Records to use section start

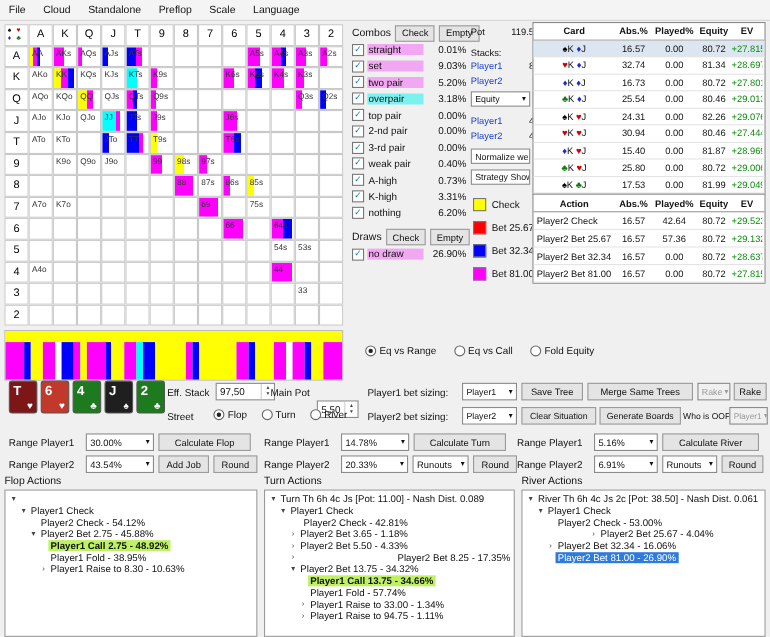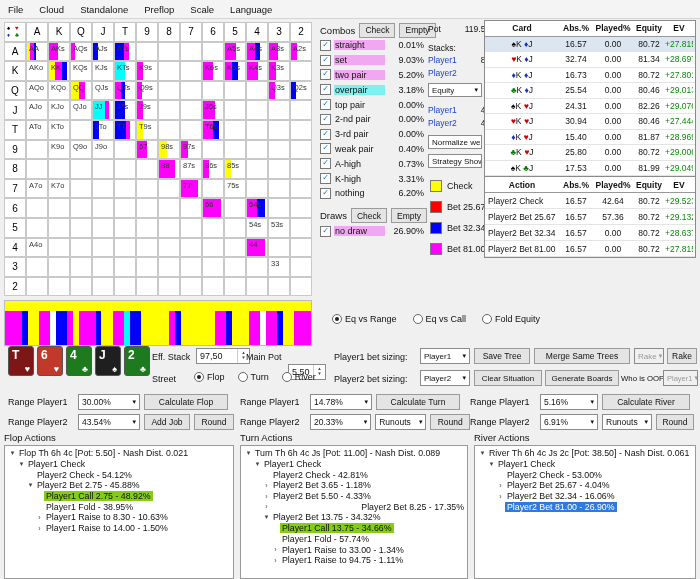"67" span.lbl { text: 67 -> 99 }
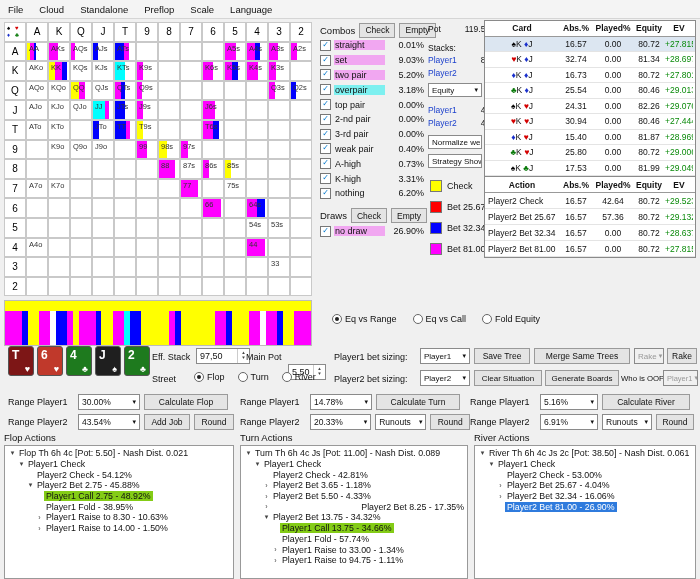"77" span.lbl { text: 77 -> 69 }
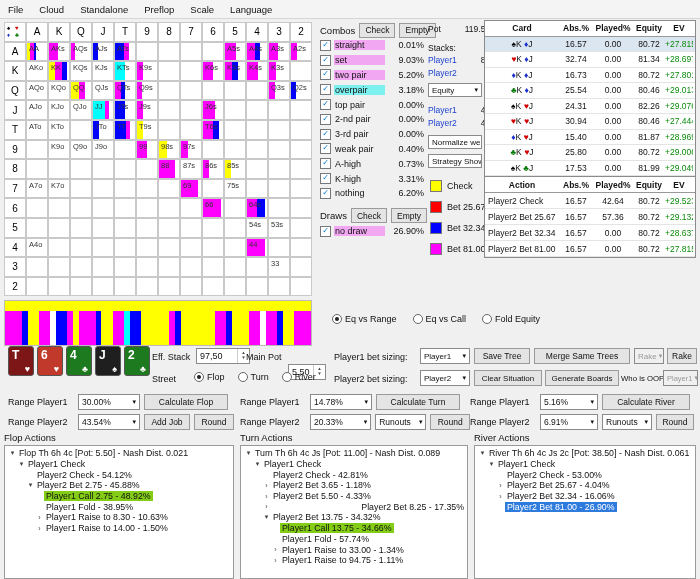"Flop Th 6h 4c [Pot:" span.txt { html: <span>Flop Th 6h 4c [Pot: 5.50] - Nash Dist. 0.021</span> -> none }
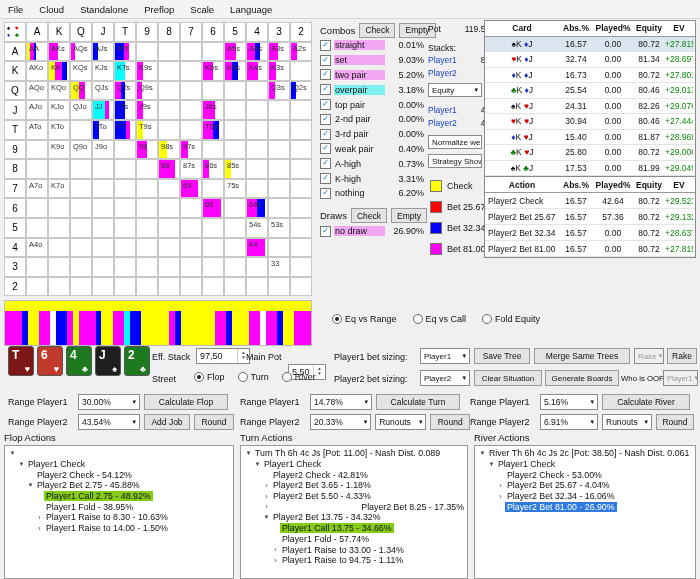"Player2 Check - 42.81%" div.tline { margin-left: none -> 23px; padding-left: 20px -> none }
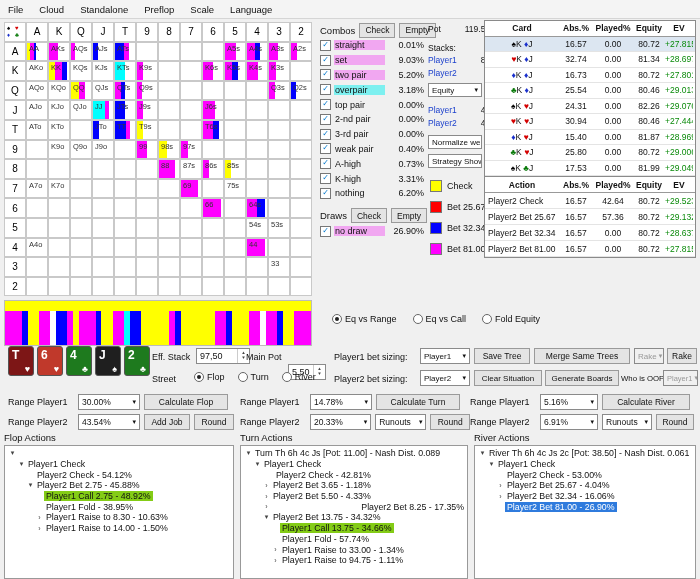"Player2 Bet 25.67 - 4.04%" div.tline { margin-left: none -> 39px }
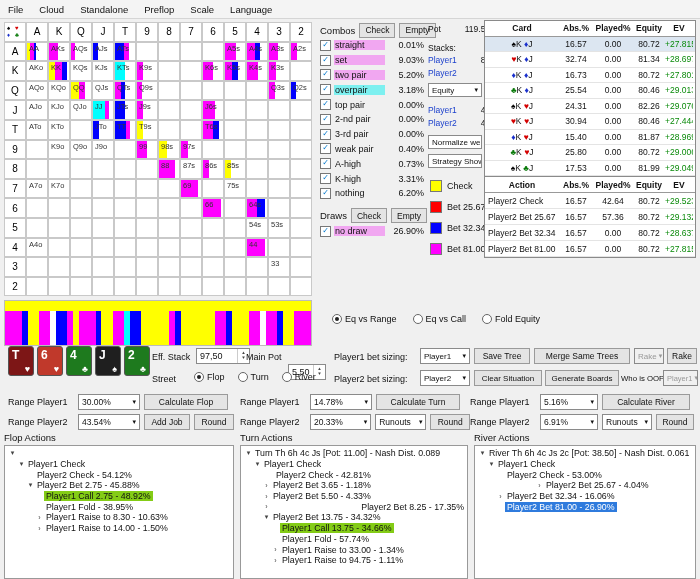"Player1 Call 2.75 - 48.92%" .txt.hl-gray { background: #84cc16 -> #bef264; font-weight: none -> bold }
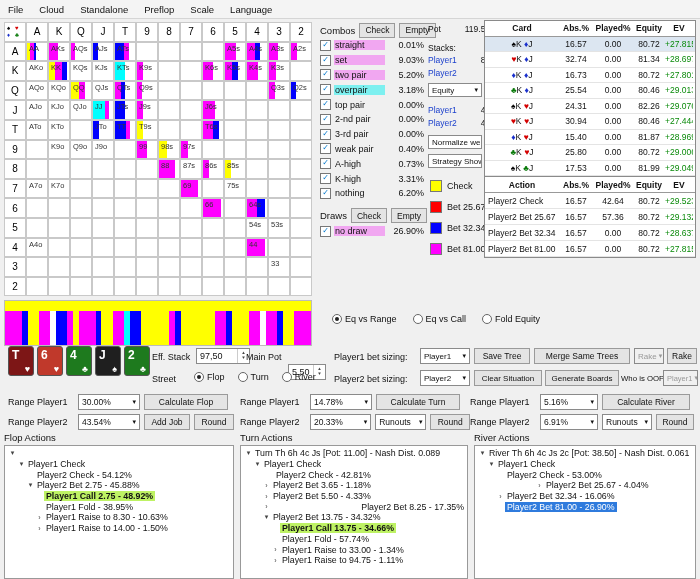"Player1 Raise to 14.00 -" div.tline { html: <div> <span>›</span> <span>Player1 Raise to 14.00 - 1.50%</span> </div> -> none }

Records to use section end

### Task statement
The records above should be repeated exactly, with no pictures in the copy.

### Solution to the exercise
"67" span.lbl { text: 67 -> 99 }
"77" span.lbl { text: 77 -> 69 }
"Flop Th 6h 4c [Pot:" span.txt { html: <span>Flop Th 6h 4c [Pot: 5.50] - Nash Dist. 0.021</span> -> none }
"Player2 Check - 42.81%" div.tline { margin-left: none -> 23px; padding-left: 20px -> none }
"Player2 Bet 25.67 - 4.04%" div.tline { margin-left: none -> 39px }
"Player1 Call 2.75 - 48.92%" .txt.hl-gray { background: #84cc16 -> #bef264; font-weight: none -> bold }
"Player1 Raise to 14.00 -" div.tline { html: <div> <span>›</span> <span>Player1 Raise to 14.00 - 1.50%</span> </div> -> none }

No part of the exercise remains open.